Speaking of my newest venture, A Very Plain Young Man, second in the Hapgoods of Bramleigh series, is heading to production! Check back for cover art, when fabulous Kathy Campbell works her magic. (Seriously--click on that link, and you'll see two of my covers! She's done them ALL.) So Frederick and Elfrida's tale will launch in early May, perhaps?

In the meantime, I am thrilled to announce Austenprose's review of The Naturalist, the first book in the series.
Recognize those eyes from Austenprose's header?
Austen aficionado and published editor Laurel Ann Nattress declares it "a literary feast for any Jane Austen and Georgette Heyer fan" and urges, "If you read one Traditional Regency this year let it be The Naturalist," citing its "original, quirky characters, witty repartee, layered secrets, blundering misunderstandings, and laugh-out-loud humor."

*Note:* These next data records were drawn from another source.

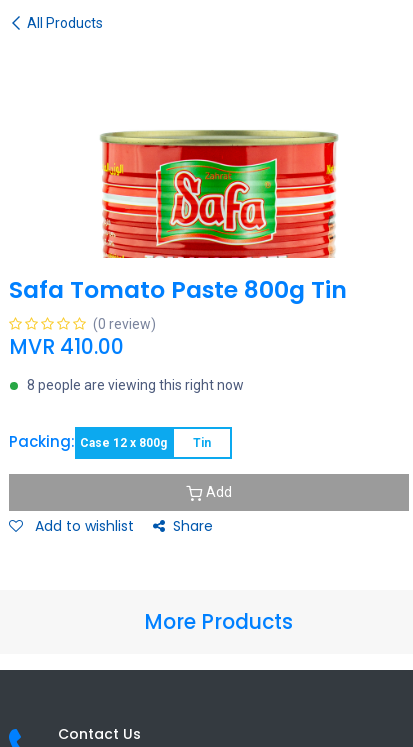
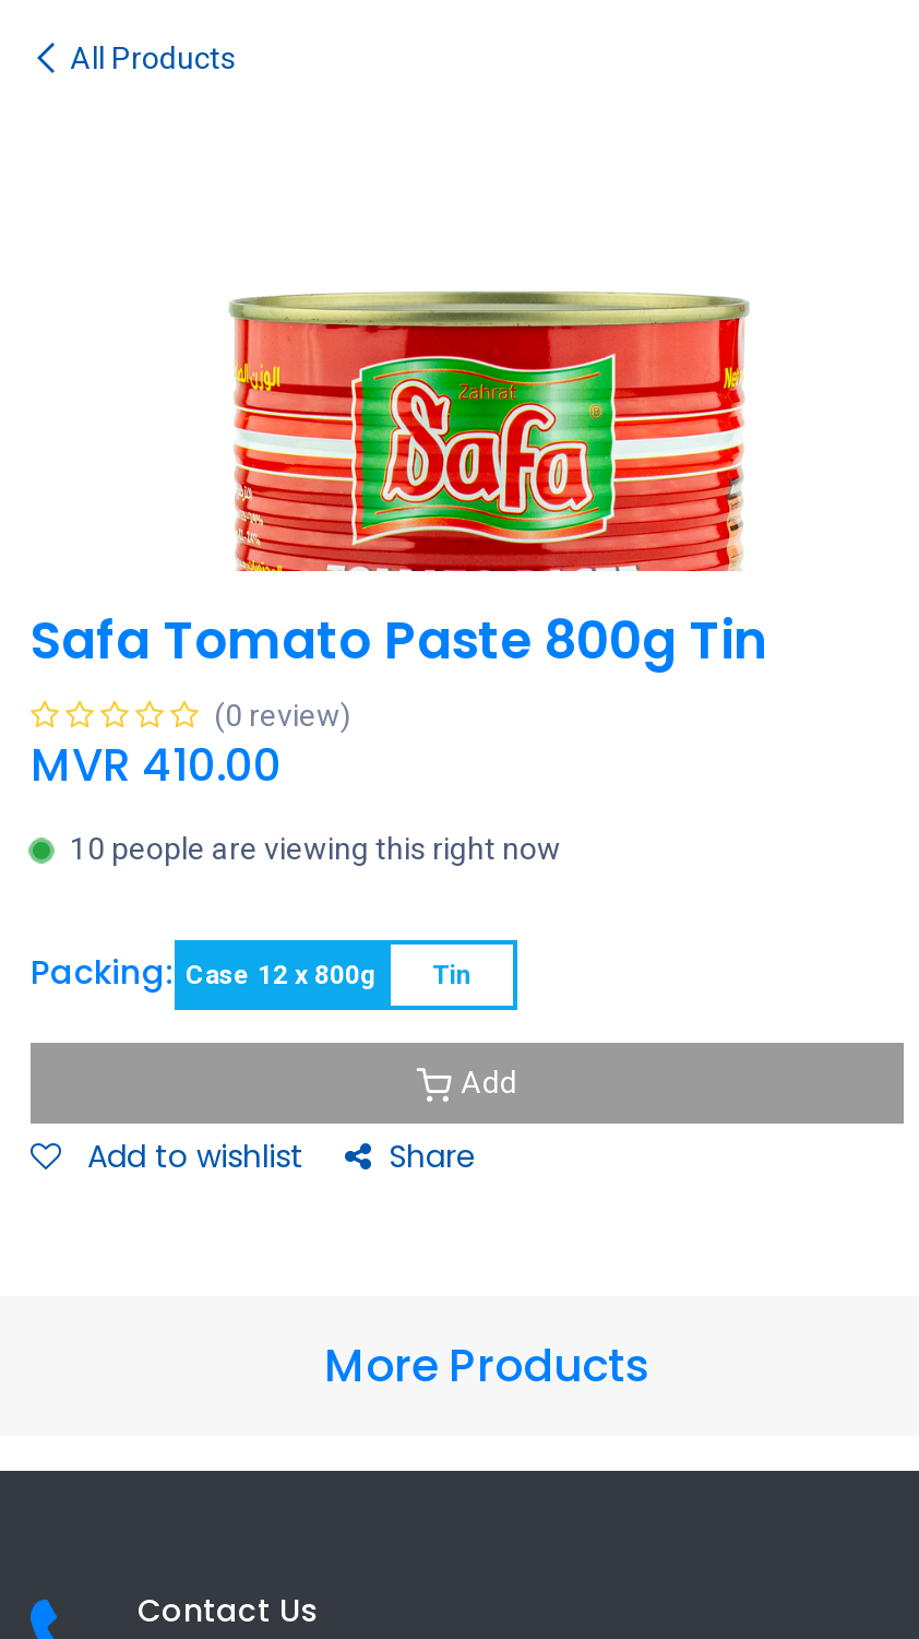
[27,377,244,393] 8 people are viewing this right now -> [70,831,561,866] 10 people are viewing this right now

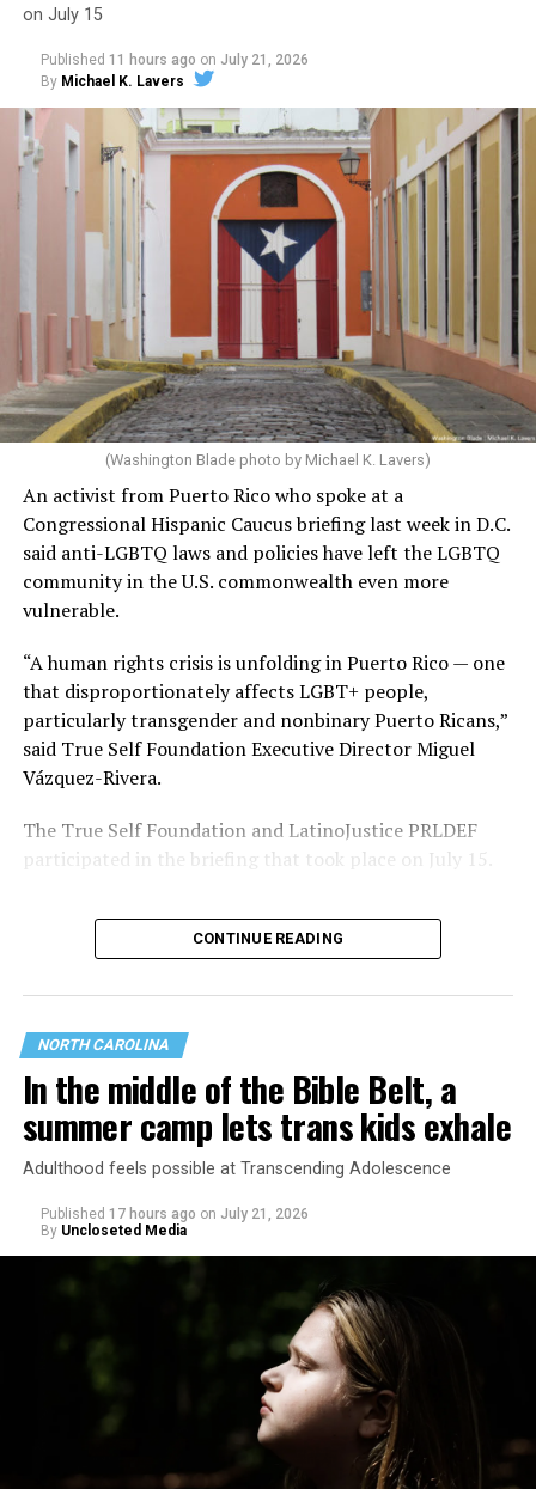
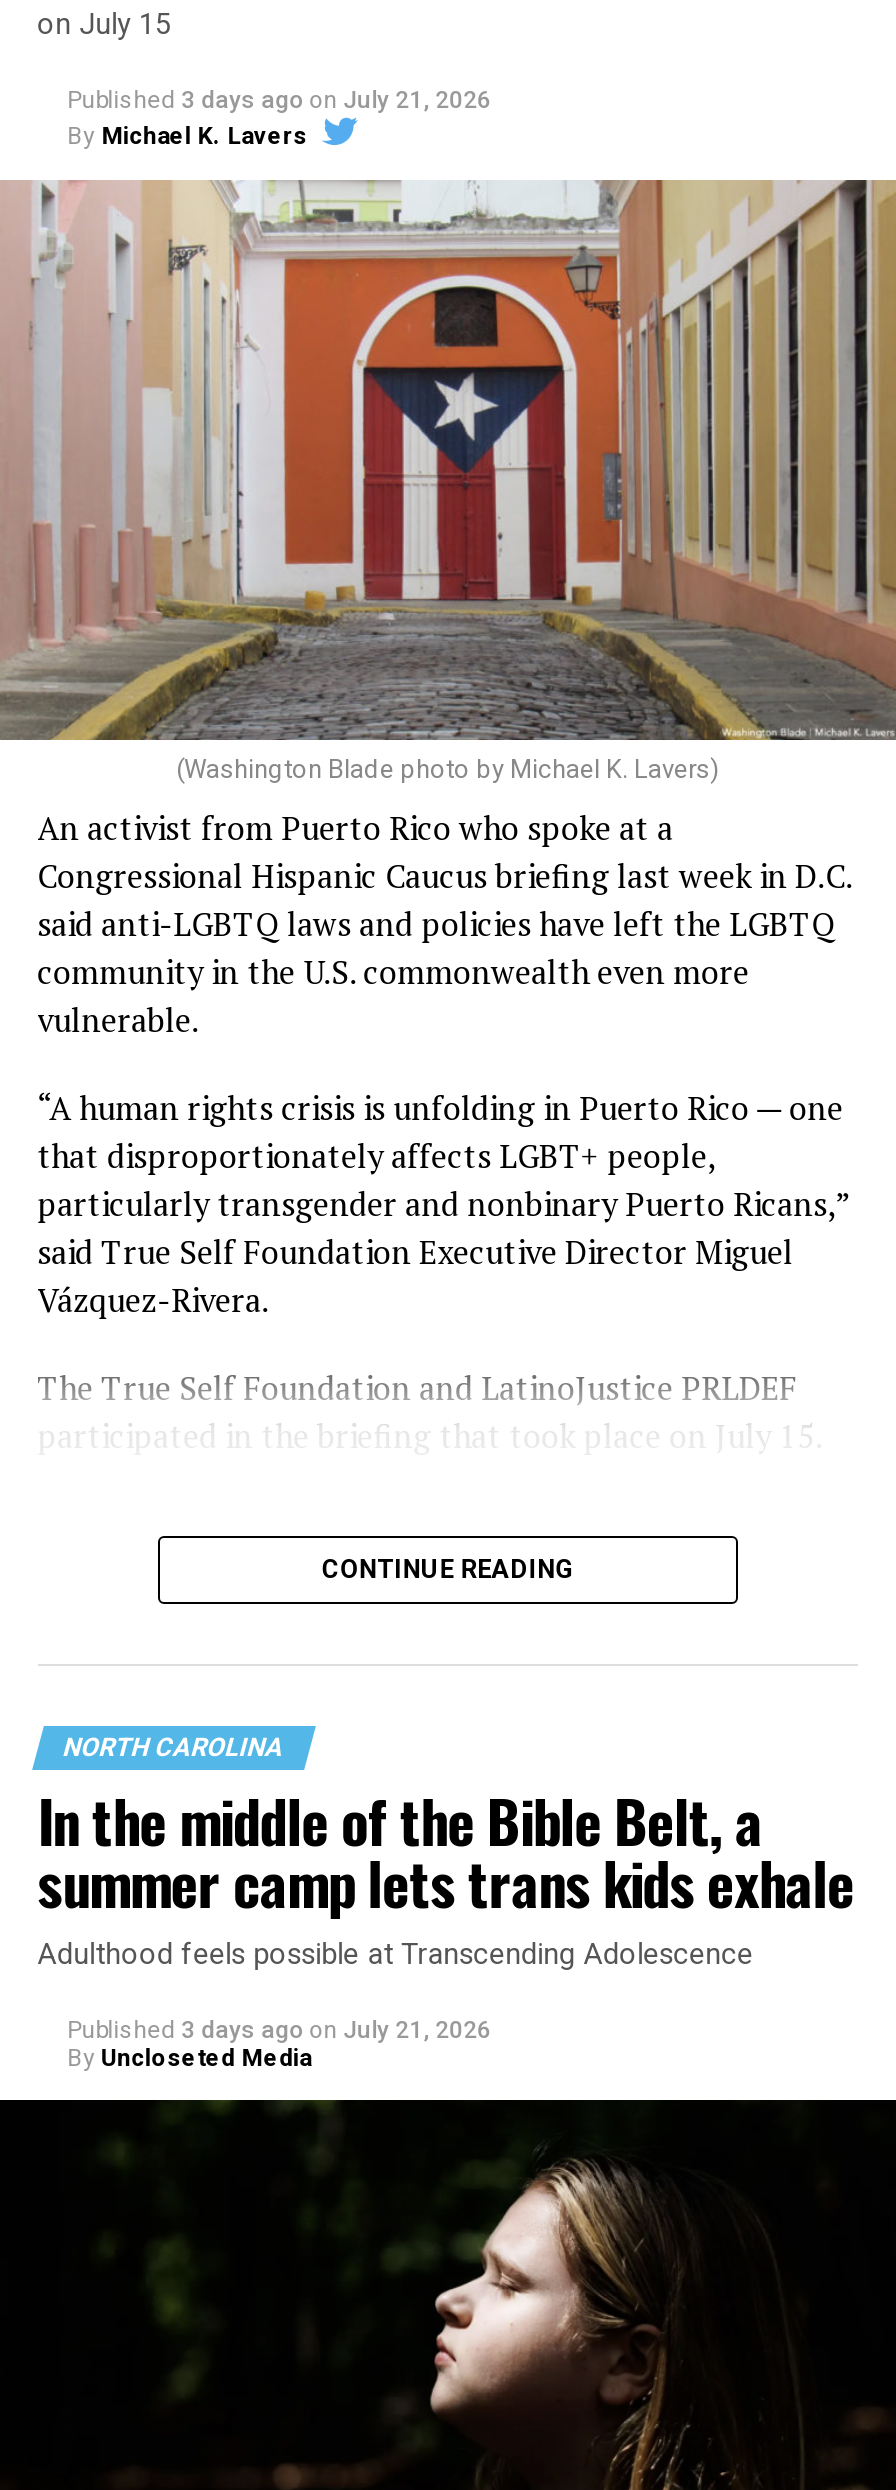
[40,51,308,68] Published 11 hours ago on July 21, 2026 -> [67,86,491,114] Published 3 days ago on July 21, 2026
[40,1205,308,1222] Published 17 hours ago on July 21, 2026 -> [67,2016,491,2044] Published 3 days ago on July 21, 2026

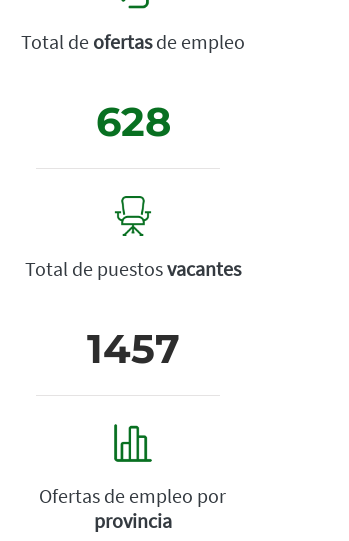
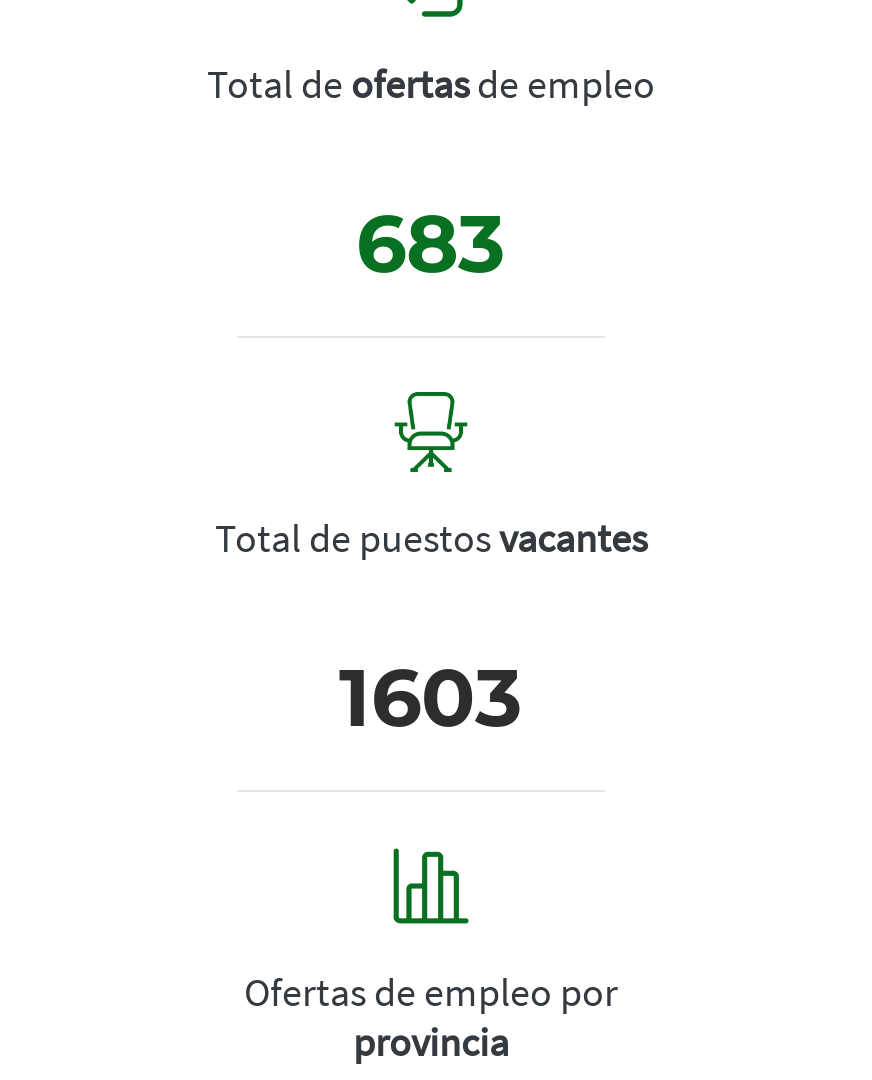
[96,97,170,146] 628 -> [356,194,506,292] 683
[86,324,180,373] 1457 -> [339,648,523,746] 1603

Aahh...music to the author's ears. Really, that's all any writer wants--to tell a story to someone and have them be entertained, moved, amused. Funny that Austenprose suggested a fifth book in the series about a "pedantic Hapgood cousin." He isn't too pedantic, I hope, but I was thinking a new cousin character I introduce in A Very Plain Young Man might deserve his own book before I move on to third sister Margaret...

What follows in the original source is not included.